Now look to see them shortly; for worn are fifteen days
Since in the garth of the Hundings I saw them dight for war,
And a hardy folk and ready and a swift-foot host they are.”


67

[“O men of the Mark, will ye meet them in the meadows and the field]

[Fox the Red.]
“O men of the Mark, will ye meet them in the meadows and the field,
Or will ye flee before them and have the wood for a shield?
Or will ye wend to their war-burg with weapons cast away,
With your women and your children, a peace of them to pray?
So doing, not all shall perish; but most shall long to die
Ere in the garths of the Southland two moons have loitered by.”


71

[“O kindreds of the Markmen; to-morrow with the day]

[Thiodolf.]
“O kindreds of the Markmen; to-morrow with the day
We shall wend up Mirkwood-water to bar our foes the way;
And there shall we make our wain-burg on the edges of the wood,
Where in the days past over at last the aliens stood,
The Slaughter Tofts ye call it. There tidings shall we get
If the curse of the world is awakened, and the serpent crawleth yet
Amidst the Mirkwood thicket; and when the sooth we know,
Then bearing battle with us through the thicket shall we go,
The ancient Wood-wolf's children, and the People of the Shield,
And the Spear-kin and the Horse-kin, while the others keep the field
About the warded wain-burg; for not many need we there
Where amidst of the thickets' tangle and the woodland net they fare,
And the hearts of the aliens falter and they curse the fight ne'er done,
And wonder who is fighting and which way is the sun.”

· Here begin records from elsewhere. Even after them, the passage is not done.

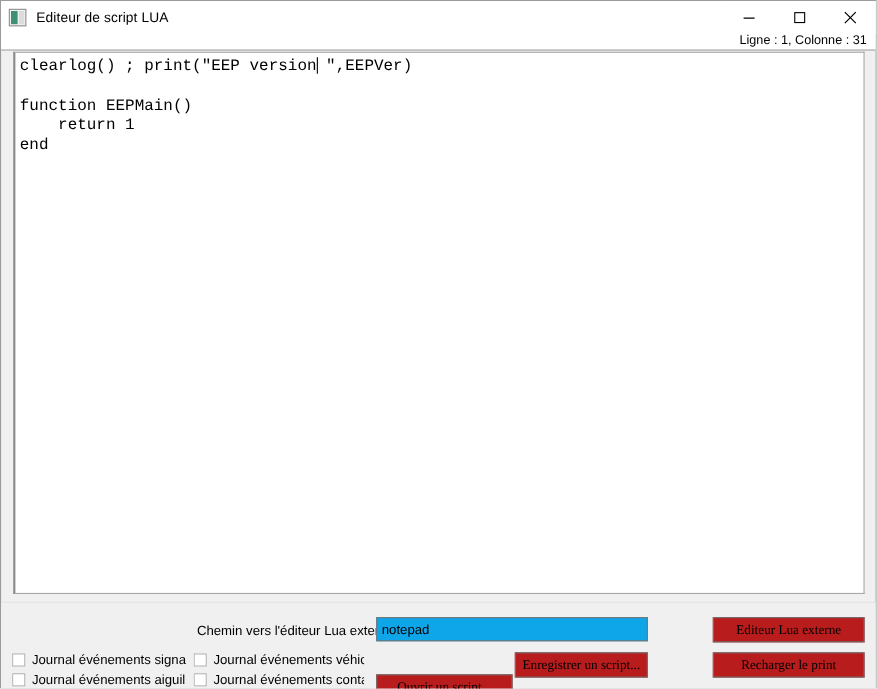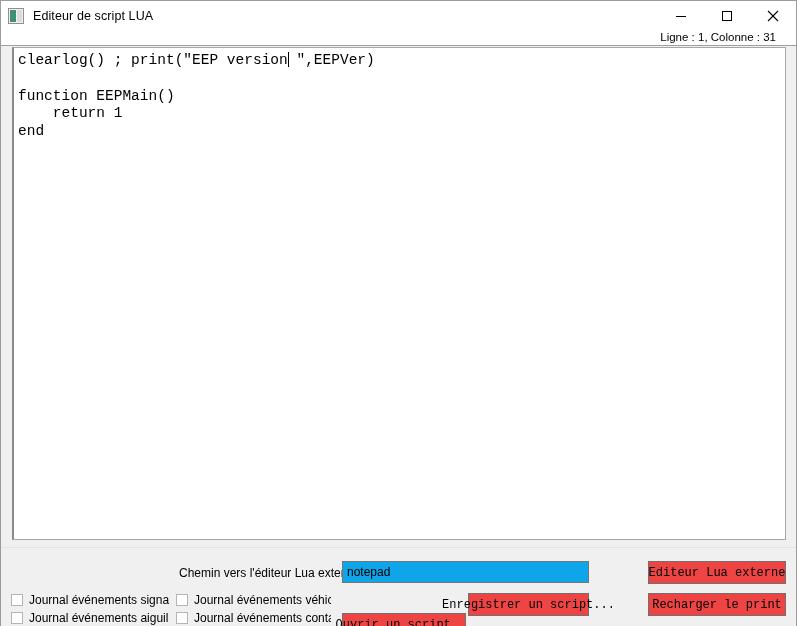--- a/index.html
+++ b/index.html
@@ -94,7 +94,7 @@
   }
   .linecol {
     position: absolute;
-    right: 20px;
+    right: 8px;
     top: 0px;
     font-size: 11.5px;
     color: #000000;

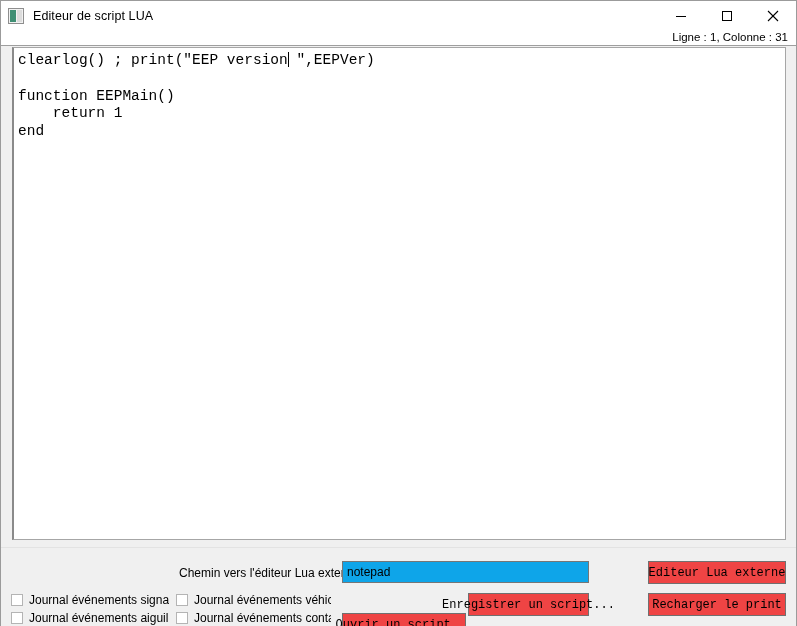--- a/index.html
+++ b/index.html
@@ -194,9 +194,9 @@
   .btn {
     position: absolute;
     box-sizing: border-box;
-    background: #ef4444;
+    background: #b91c1c;
     border: 1px solid #707070;
-    font-family: Liberation Mono, monospace;
+    font-family: Liberation Serif, serif;
     font-size: 12px;
     color: #000;
     text-align: center;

[“Now sunder we the Folk-mote! and the feast is for to-night]

[Agni.]
“Now sunder we the Folk-mote! and the feast is for to-night,
And to-morrow the Wayfaring: But unnamed is the day of the fight;
O warriors, look ye to it that not long we need abide
'Twixt the hour of the word we have spoken, and our fair-fame's blooming-tide!
For then midst the toil and the turmoil shall we sow the seeds of peace,
And the Kindreds' long endurance, and the Gothfolk's great increase.”